**Task details:** After locating the line with "discount: 50.00 -> 15.14", reproduce it and all following lines of the listing below exactly, stopping only at the final line.

**Records for the task:**
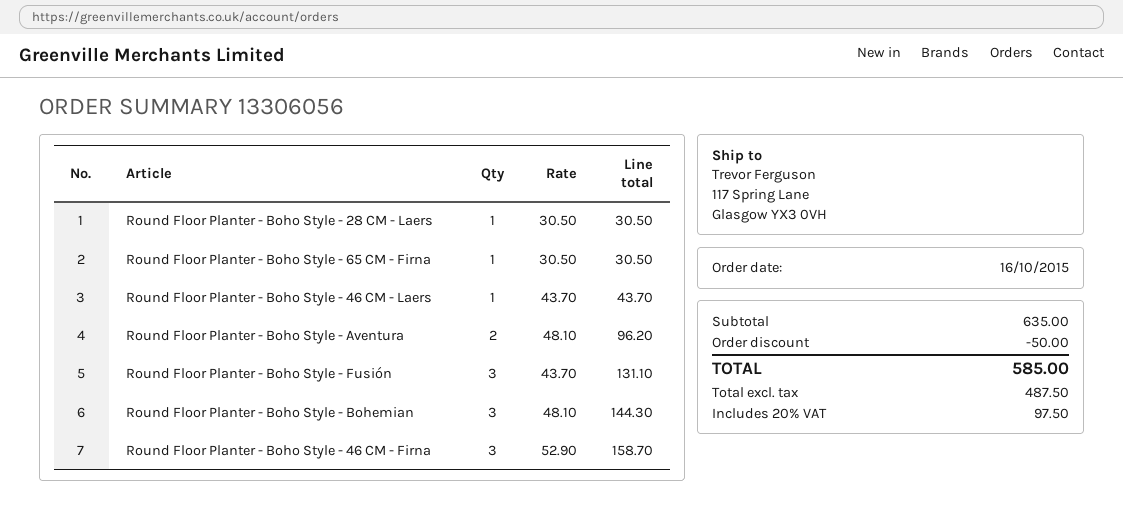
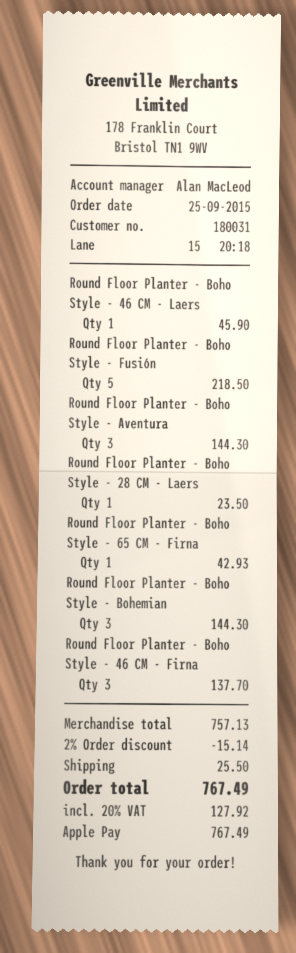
order date: 2015-10-16 -> 2015-09-25
Round Floor Planter - Boho Style - 28 CM - Laers: 1 for 30.50 -> 1 for 23.50
Round Floor Planter - Boho Style - 65 CM - Firna: 1 for 30.50 -> 1 for 42.93
Round Floor Planter - Boho Style - 46 CM - Laers: 1 for 43.70 -> 1 for 45.90
Round Floor Planter - Boho Style - Aventura: 2 for 96.20 -> 3 for 144.30
Round Floor Planter - Boho Style - Fusión: 3 for 131.10 -> 5 for 218.50
Round Floor Planter - Boho Style - 46 CM - Firna: 3 for 158.70 -> 3 for 137.70
subtotal: 635.00 -> 757.13
discount: 50.00 -> 15.14
shipping: none -> 25.50
tax: 20% = 97.50 -> 20% = 127.92
total: 585.00 -> 767.49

**Reply to the task:**
discount: 50.00 -> 15.14
shipping: none -> 25.50
tax: 20% = 97.50 -> 20% = 127.92
total: 585.00 -> 767.49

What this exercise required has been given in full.